La recherche de variabilité
La recherche de variabilité est un objectif constant du sélectionneur. Pour pouvoir accéder à la plus grande variabilité possible, les sélectionneurs ont utilisé les techniques suivantes, présentées dans l'ordre chronologique :
- Hybridation intra-spécifique : Croisement de lignées parentales de la même espèce et sélection de la meilleure descendance: les nouvelles variétés de blé développées au début du 20ème siècle... .
- Hybridation inter-spécifique : Croisement entre différentes espèces. Pour améliorer les capacités de croisement, le nombre de chromosomes d'une des espèces utilisées dans le croisement peut être changé par di- ou polyploïdisation: Développement de la résistance aux maladies en blé, riz , pomme de terre, tomate... . Développement de nouvelles espèces comme le triticale et le café qui unissent les principales qualités des deux espèces parentales, du blé et du seigle dans le cas du triticale, de l'arabica et du robusta dans un nouveau café (arabusta)... .
- Mutation provoquée : Modification des gènes au hasard à l'aide de produits chimiques et d'irradiation: nouvelles variétés de riz avec de meilleures qualités, nouvelles variétés de fruits... .

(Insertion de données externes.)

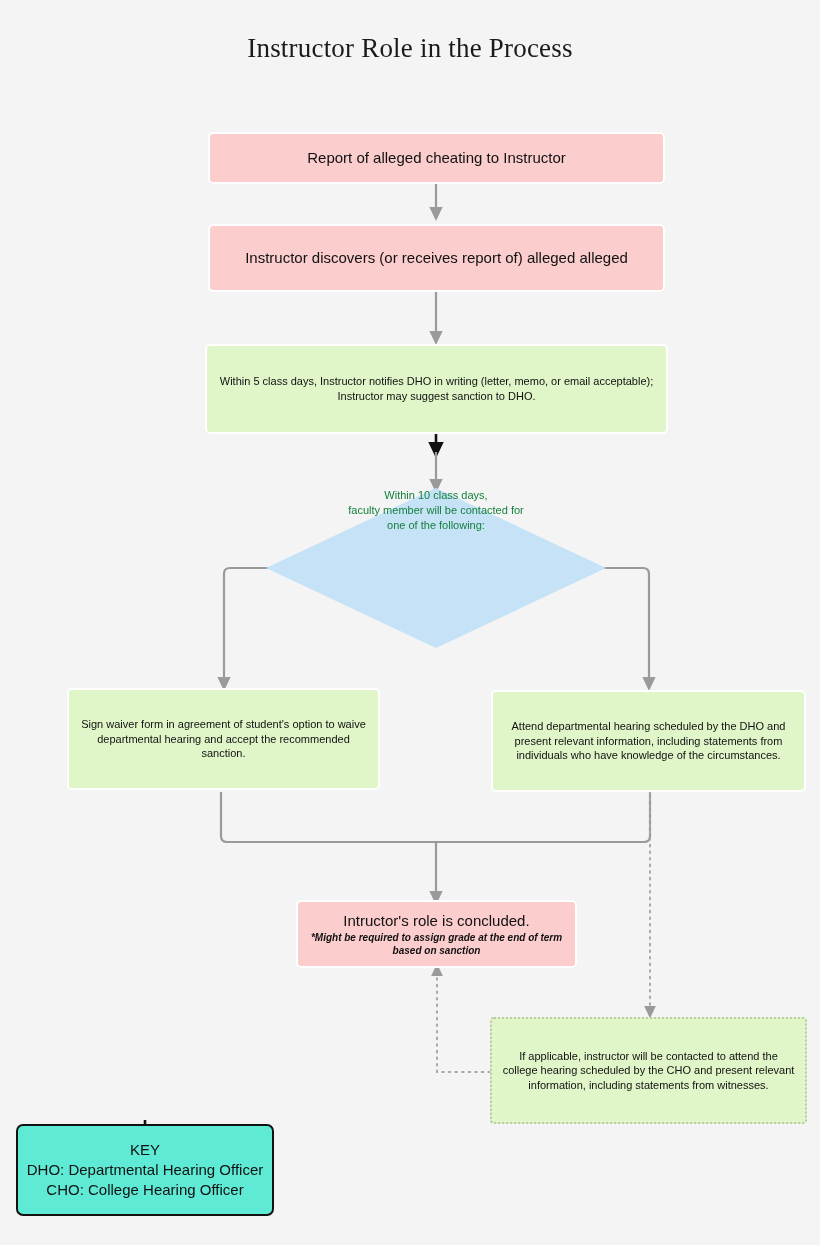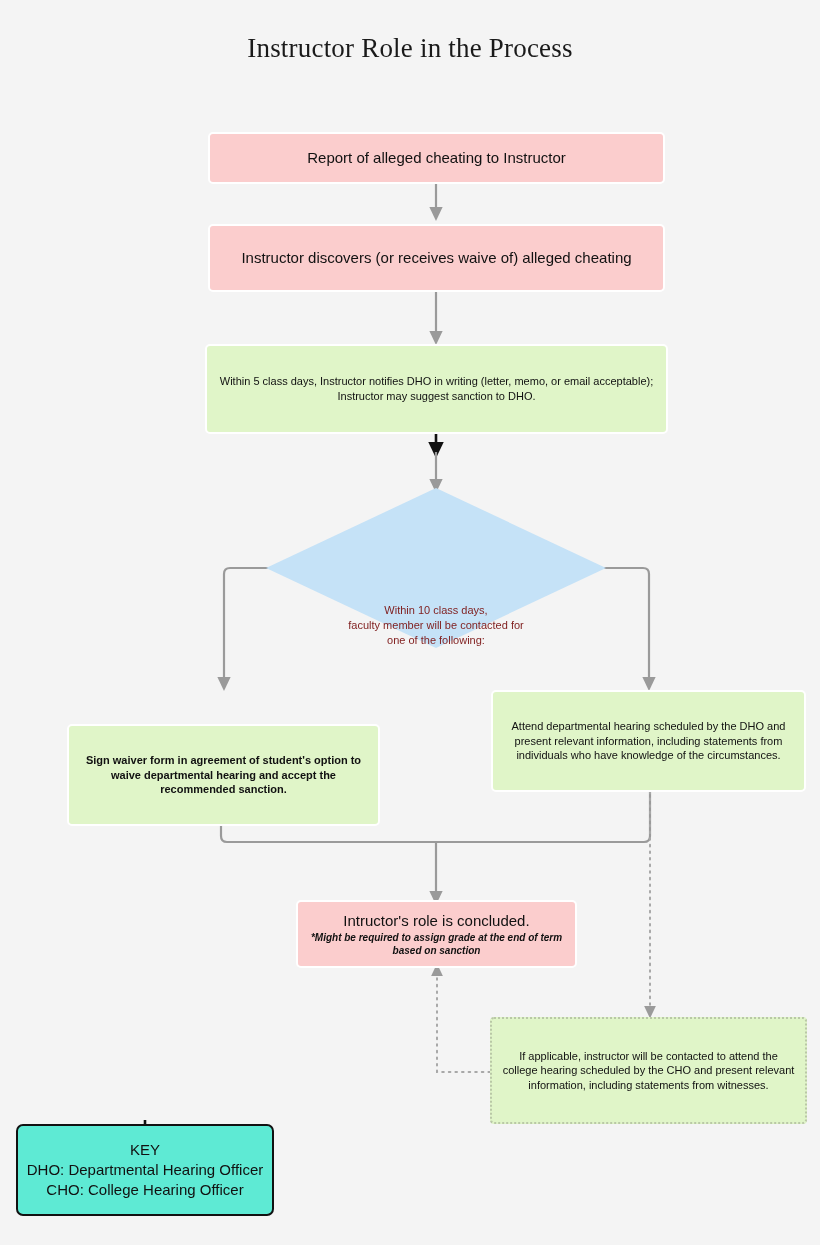--- a/index.html
+++ b/index.html
@@ -155,7 +155,7 @@
   </div>
 
   <div class="node box pink t16" style="left:208px; top:224px; width:457px; height:68px;">
-    <div>Instructor discovers (or receives waive of) alleged cheating</div>
+    <div>Instructor discovers (or receives report of) alleged alleged</div>
   </div>
 
   <div class="node box green t15" style="left:205px; top:344px; width:463px; height:90px;">

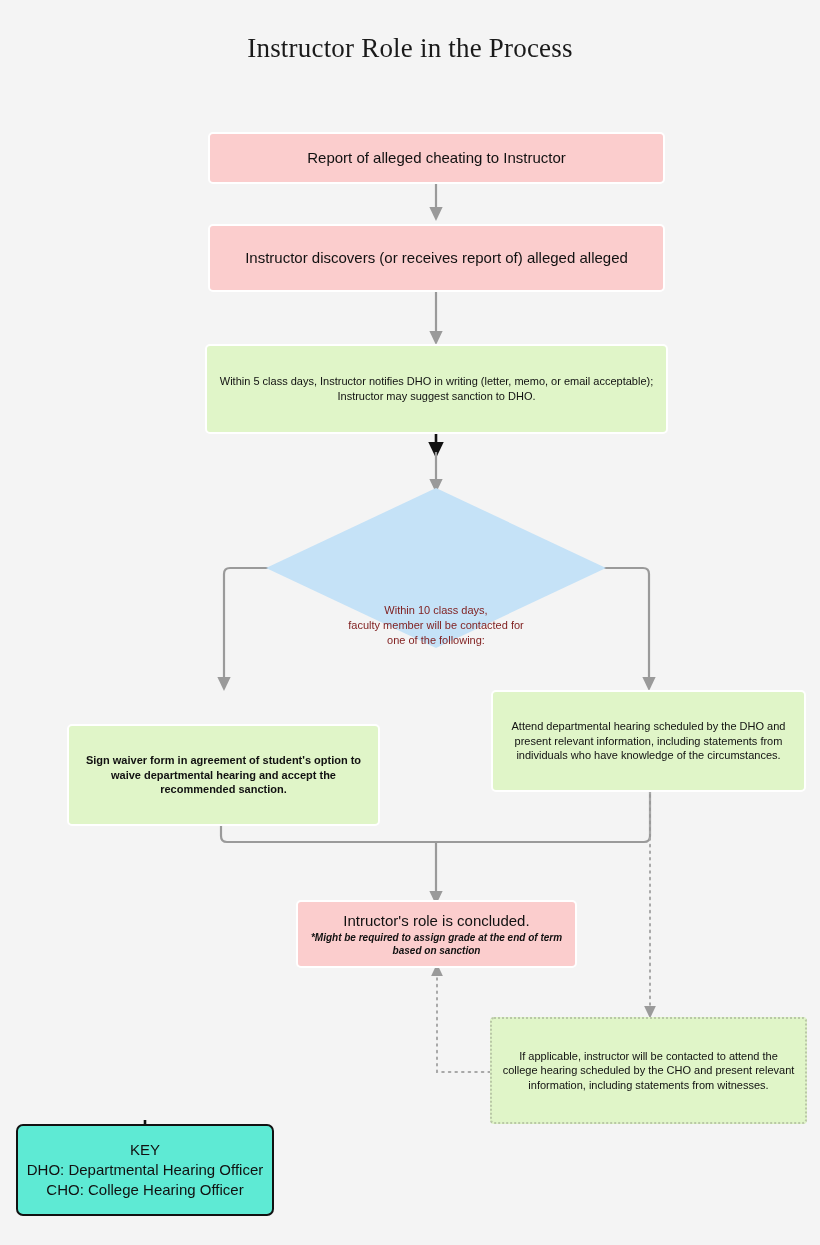--- a/index.html
+++ b/index.html
@@ -76,10 +76,10 @@
     width: 100%;
     height: 100%;
     display: flex;
-    align-items: flex-end;
+    align-items: flex-start;
     justify-content: center;
     text-align: center;
-    color: #7f1d1d;
+    color: #15803d;
     line-height: 1.35;
   }
   #title {

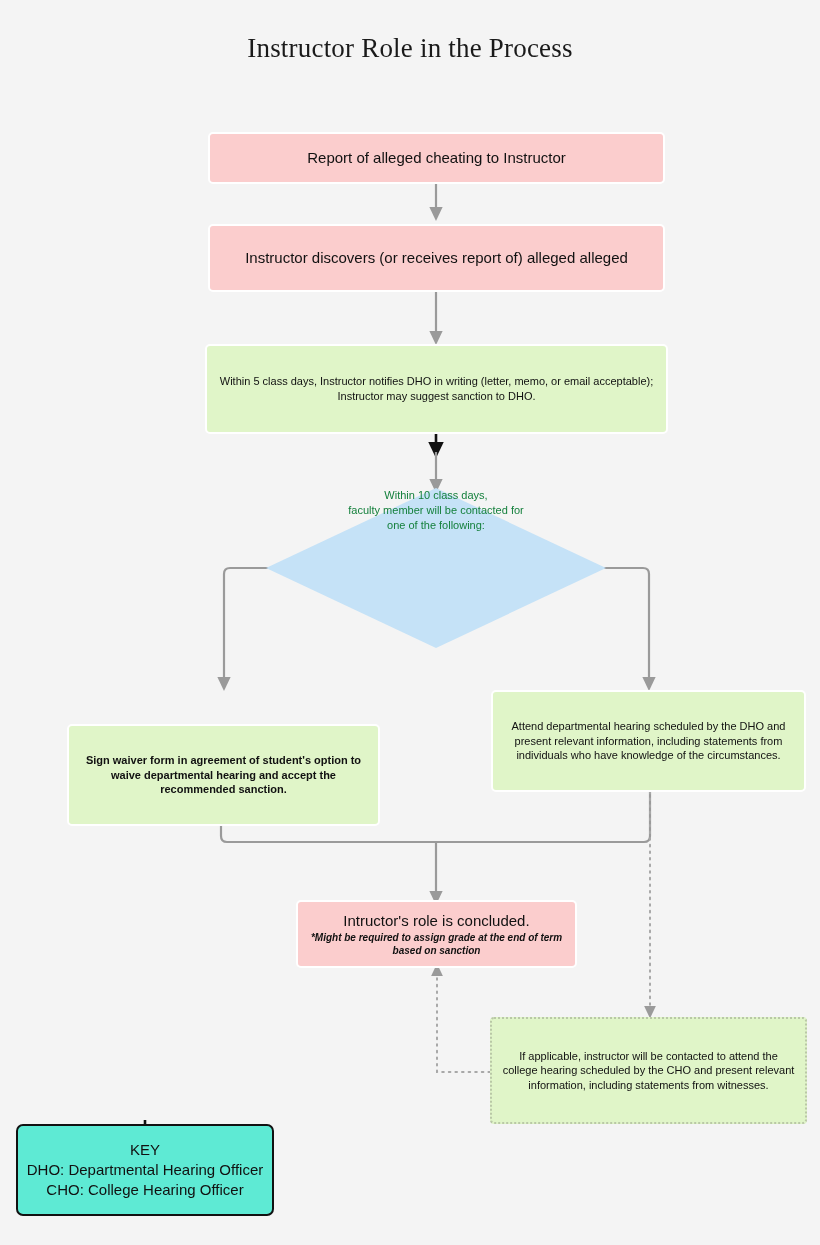--- a/index.html
+++ b/index.html
@@ -175,7 +175,7 @@
     </div>
   </div>
 
-  <div class="node box green t15" style="left:67px; top:724px; width:313px; height:102px;font-weight:bold;">
+  <div class="node box green t15" style="left:67px; top:688px; width:313px; height:102px;">
     <div>Sign waiver form in agreement of student's option to waive departmental hearing and accept the recommended sanction.</div>
   </div>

- Sauvetage d'embryons : En cas d'hybridation inter-spécifique, les embryons survivent rarement sur la plante mère. La culture in-vitro permet parfois de les sauver: développement de résistances aux maladies en courge, laitue, tomate... .
- Fusion de protoplastes : Il est possible, par différentes techniques, de faire fusionner des protoplastes, (cellules végétales débarrassées de leur paroi) et de régénérer ensuite une plante à partir du produit de fusion: stérilité mâle en semence de colza oléagineux, pommes terre résistant aux maladies... .
Il n'y a pas de base scientifique permettant de dire que ces nouvelles technologies, y compris la transgénèse, présentent un risque spécifique particulier, au contraire. Bien sûr, les sélectionneurs s'engagent à respecter toutes les réglementations existantes dans ce domaine afin d'assurer un maximum de sécurité contre tout risque potentiel tant pour l'environnement que pour la santé humaine ou animale. L'évaluation de la sécurité doit donc être concentrée sur le produit fini et non pas sur la technologie utilisée pendant la production.